Surely 72% is stronger evidence against the skeptic’s claim than 56%. But how much stronger? Is even 72% in favor in a sample convincing evidence that a majority of the population prefer fresh coffee? Statistical tests answer these questions. Here’s the answer in outline form:

• The claim. The skeptic claims that coffee drinkers can’t tell fresh from instant so that only half will choose fresh-brewed coffee. That is, he claims that the population proportion p is only 0.5. Suppose for the sake of argument that this claim is true.
• The sampling distribution (from page 495). If the claim p = 0.5 were true and we tested many random samples of 50 coffee drinkers, the sample proportion $\hat{p}$ would vary from sample to sample according to (approximately) the Normal distribution with

mean = p = 0.5

and

$standard deviation = \sqrt{\frac{p (1 - p)}{n}}$

$= \sqrt{\frac{(0.5) (0.5)}{50}}$

= 0.0707

Figure 22.1 displays this Normal curve.

Figure 22.1: Figure 22.1 The sampling distribution of the proportion of 50 coffee drinkers who prefer fresh-brewed coffee if the truth about all coffee drinkers is that 50% prefer fresh coffee, Example 1. The shaded area is the probability that the sample proportion is 56% or greater.

Page 524

• The data. Place the sample proportion $\hat{p}$ on the sampling distribution. You see in Figure 22.1 that $\hat{p} = 0.56$ isn’t an unusual value but that $\hat{p} = 0.72$ is unusual. We would rarely get 72% of a sample of 50 coffee drinkers preferring fresh-brewed coffee if only 50% of all coffee drinkers felt that way.
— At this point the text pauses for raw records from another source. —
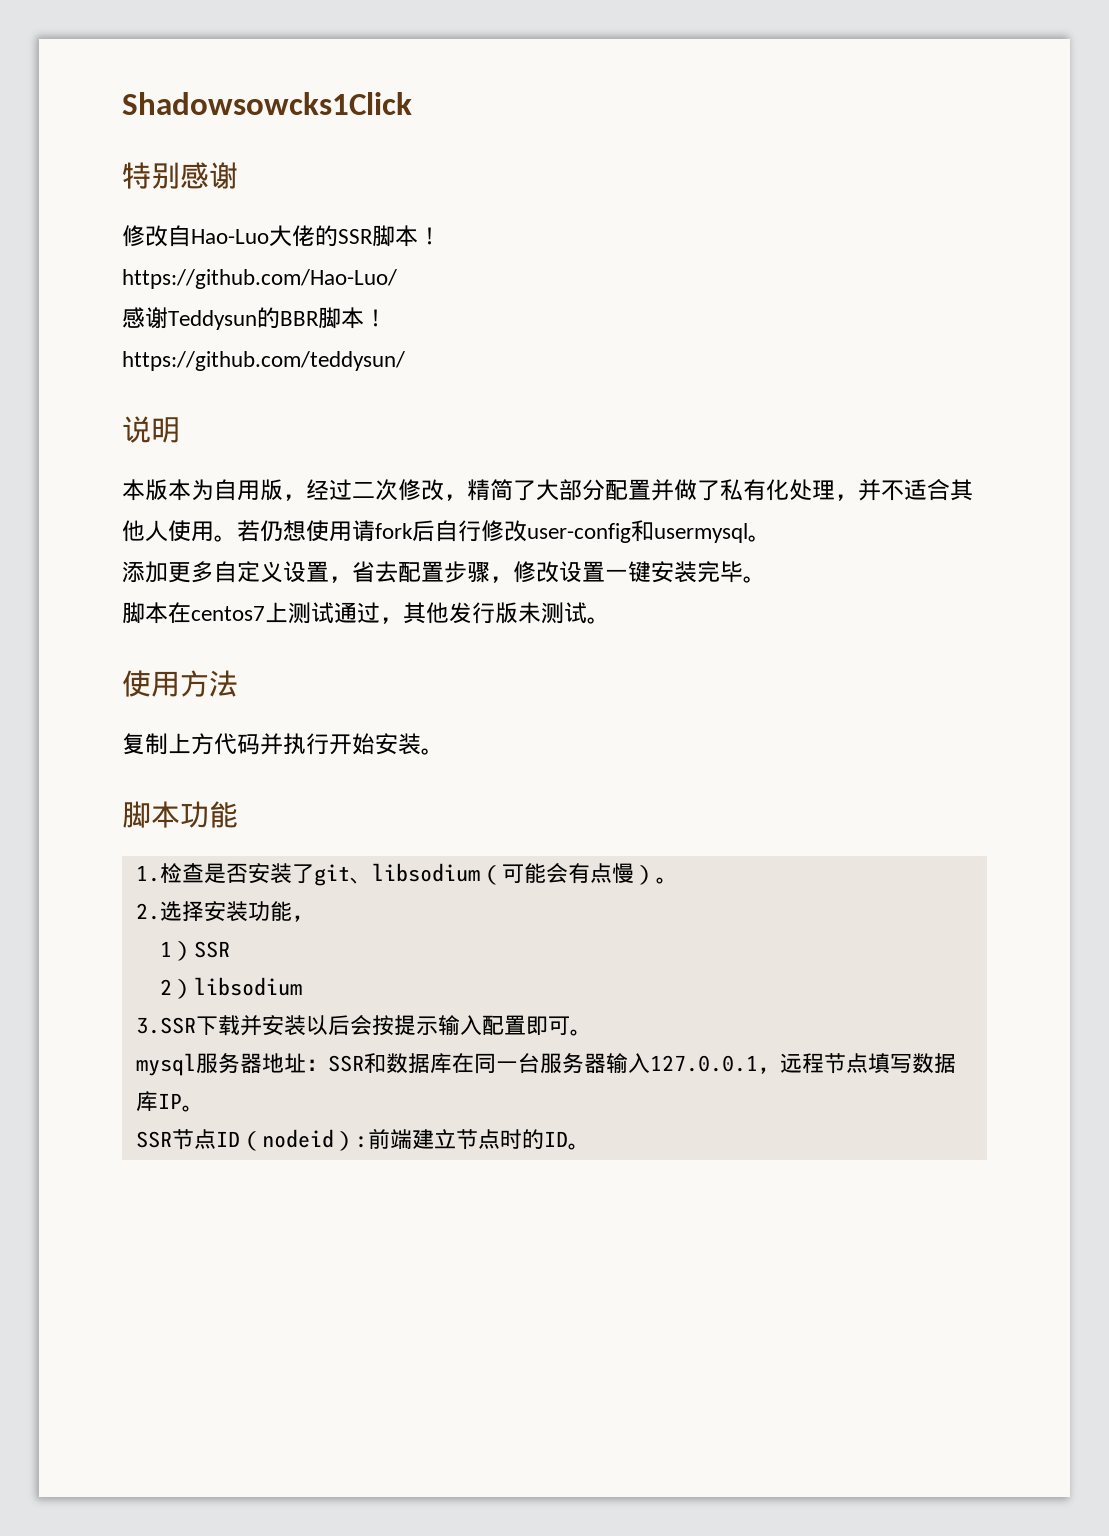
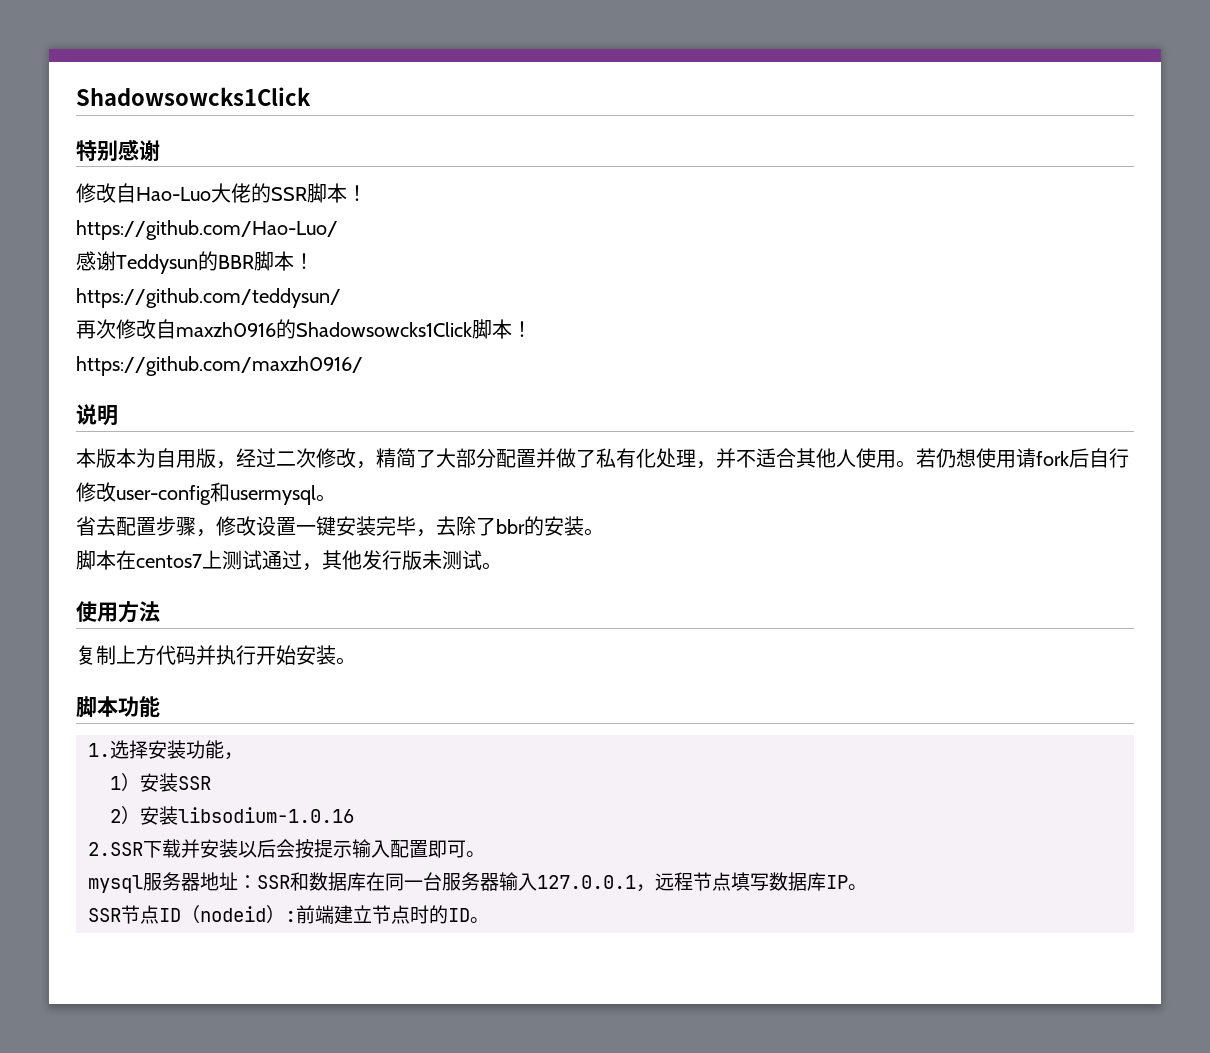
+ 再次修改自maxzh0916的Shadowsowcks1Click脚本！
+ https://github.com/maxzh0916/
- 添加更多自定义设置，省去配置步骤，修改设置一键安装完毕。
+ 省去配置步骤，修改设置一键安装完毕，去除了bbr的安装。
- 1.检查是否安装了git、libsodium（可能会有点慢）。
- 2.选择安装功能，
+ 1.选择安装功能，
- 1）SSR
+ 1）安装SSR
- 2）libsodium
- 3.SSR下载并安装以后会按提示输入配置即可。
+ 2）安装libsodium-1.0.16
+ 2.SSR下载并安装以后会按提示输入配置即可。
So, the sample data do give evidence against the claim.
• The probability. We can measure the strength of the evidence against the claim by a probability. What is the probability that a sample gives a $\hat{p}$ this large or larger if the truth about the population is that p = 0.5? If $\hat{p} = 0.56$ , this probability is the shaded area under the Normal curve in Figure 22.1. This area is 0.20. Our sample actually gave $\hat{p} = 0.72$ . The probability of getting a sample outcome this large is only 0.001, an area too small to see in Figure 22.1. An outcome that would occur just by chance in 20% of all samples is not strong evidence against the claim. But an outcome that would happen only 1 in 1000 times is good evidence.
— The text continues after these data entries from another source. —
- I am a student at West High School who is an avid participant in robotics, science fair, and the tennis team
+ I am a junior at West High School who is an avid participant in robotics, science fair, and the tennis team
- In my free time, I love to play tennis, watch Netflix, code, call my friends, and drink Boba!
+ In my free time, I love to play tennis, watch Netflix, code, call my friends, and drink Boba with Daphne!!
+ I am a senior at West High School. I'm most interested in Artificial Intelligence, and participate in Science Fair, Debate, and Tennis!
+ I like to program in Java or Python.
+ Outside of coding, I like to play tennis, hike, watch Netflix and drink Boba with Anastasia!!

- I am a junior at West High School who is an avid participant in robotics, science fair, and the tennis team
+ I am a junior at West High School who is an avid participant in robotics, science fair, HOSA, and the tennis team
Be sure you understand why this evidence is convincing. There are two possible explanations of the fact that 72% of our subjects prefer fresh to instant coffee:

1. The skeptic is correct (p = 0.5), and by bad luck a very unlikely outcome occurred.
2. In fact, the population proportion favoring fresh coffee is greater than 0.5, so the sample outcome is about what would be expected.

We cannot be certain that Explanation 1 is untrue. Our taste test results could be due to chance alone. But the probability that such a result would occur by chance is so small (0.001) that we are quite confident that Explanation 2 is right.